#### RECORDS FOR THIS TASK ####

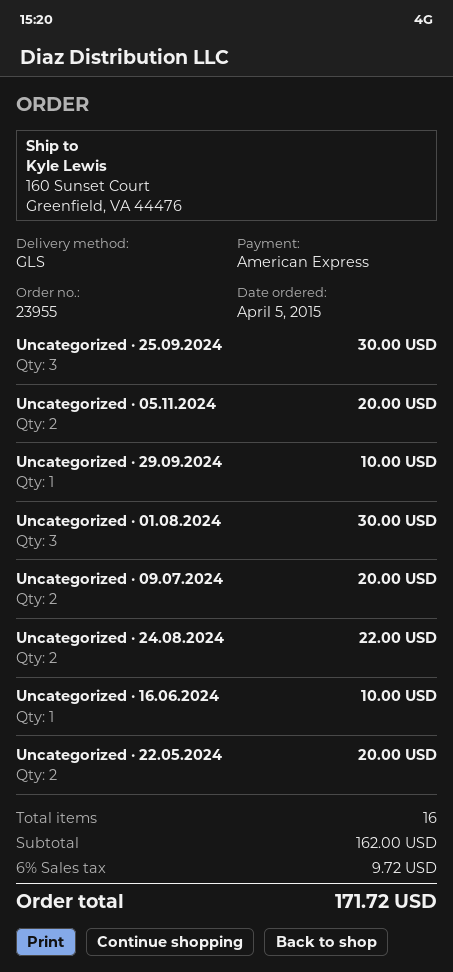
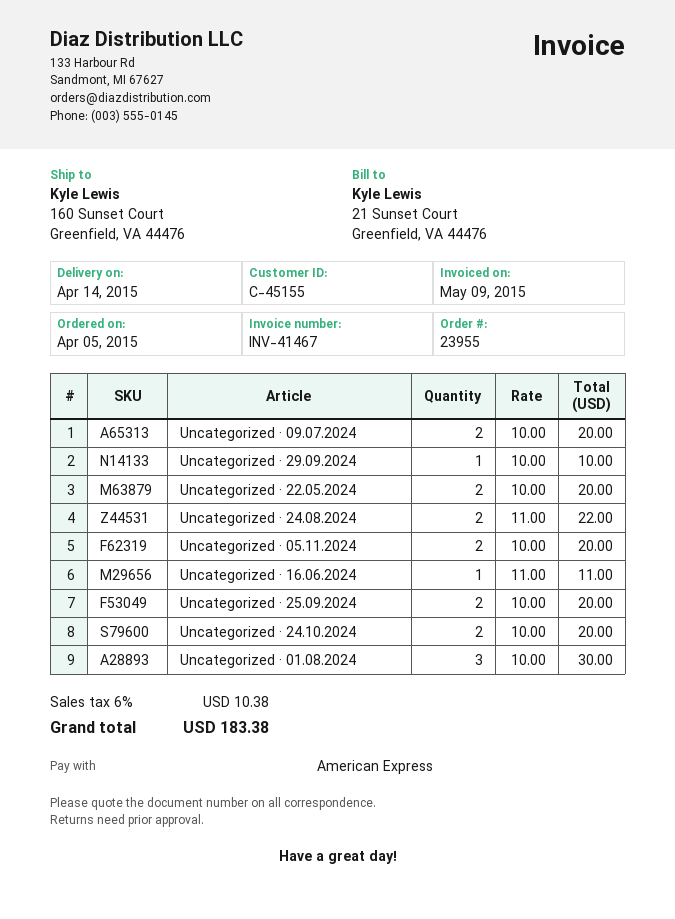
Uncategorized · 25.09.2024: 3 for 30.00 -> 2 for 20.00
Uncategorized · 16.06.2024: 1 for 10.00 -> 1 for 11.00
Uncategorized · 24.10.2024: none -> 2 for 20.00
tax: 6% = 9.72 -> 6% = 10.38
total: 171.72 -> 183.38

####

Transcribe exactly the line containing "Uncategorized · 24.10.2024: none" along with all later lines of the material, through its last line. Add nothing.

▶ _FINISHED TASK_:
Uncategorized · 24.10.2024: none -> 2 for 20.00
tax: 6% = 9.72 -> 6% = 10.38
total: 171.72 -> 183.38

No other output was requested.